これについては看板の数を減らしていくというよりは、新たに業態を再構築するという考え方で進めていこうと思っています。どの業態も5年・10年先にちゃんと残れる業態であることをまず重視し再構築を考えています。キーワードは「競争力をつける」。お客様を満足させるには何か看板になるものが必要ですよね。目玉商品があるとか、従業員が売りだとか…。そんな強みを持っていれば、お店や従業員の自信となりサービスとなり、顧客満足に繋がるのではないかと思います。そして、満足されたお客様が再来店することでお店の利益として戻りプラスの流れができ、何年先でも生き残っていけるお店となるのではなでしょうか。また、株式会社アトムとコロワイドの中での仕入れをどこまで業態に落とし込めるかも統合にあたって注力したいと思っています。例えば、焼き肉店で仕入れたお肉の使わない部分をハンバーグ店でパテとして利用するシステムを作るなど"マス"の力を使っての仕入れ力を各店舗に落とし込み無駄をなくすことも統合するにあたって実現していきたいと思っています。
 

――飲食業界では居抜きブームとなっていますがどうお感じですか? 

intervew05_05.jpg経営者にとっては厨房があって内装も整っているというのはありがたいことで、そこを利用することは間違っているとは思いません。ただお客様にお金を出して食べに来てもらうのであれば、プロの味でなければいけないし、お客様の安全を損なう作りではいけないと思います。
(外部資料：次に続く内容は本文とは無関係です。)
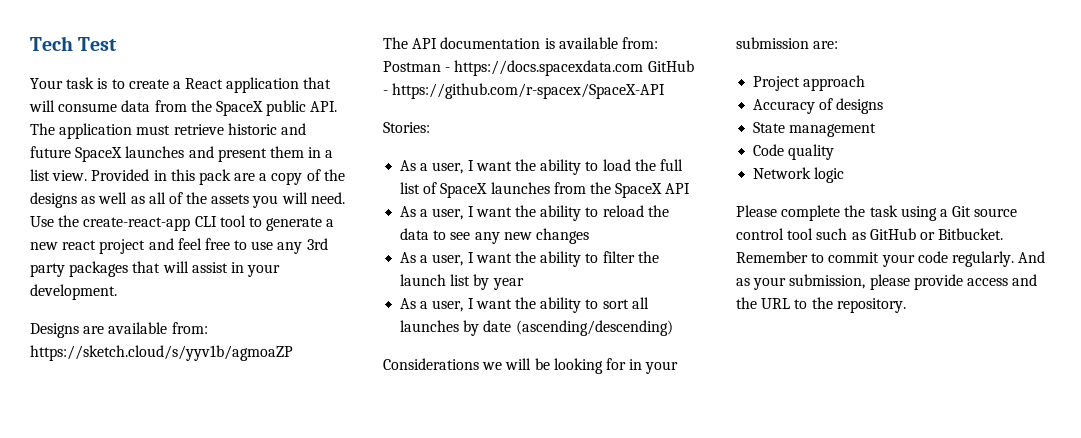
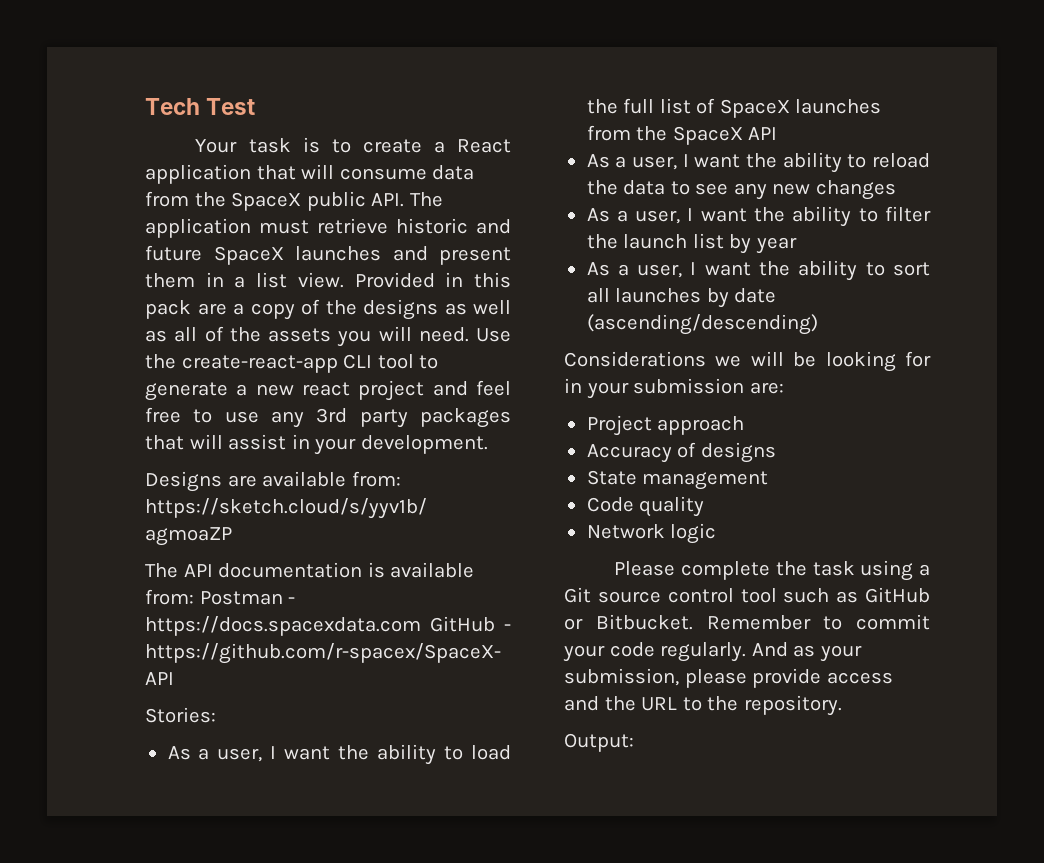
+ Output:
安心・安全であるということは店舗づくりで大事なことです。例えば郊外の居抜き物件で新たにお店をオープンさせたとして、立地からファミリーが多く来るわりには段差が多いとか、テーブルなどの角で子供が怪我をする恐れがあるとか…。こんな状態では利用してはいけないし、理由があってダメになった物件であることの理由をしっかり考慮し、その上で有効活用しないと意味がないのではないかと思います。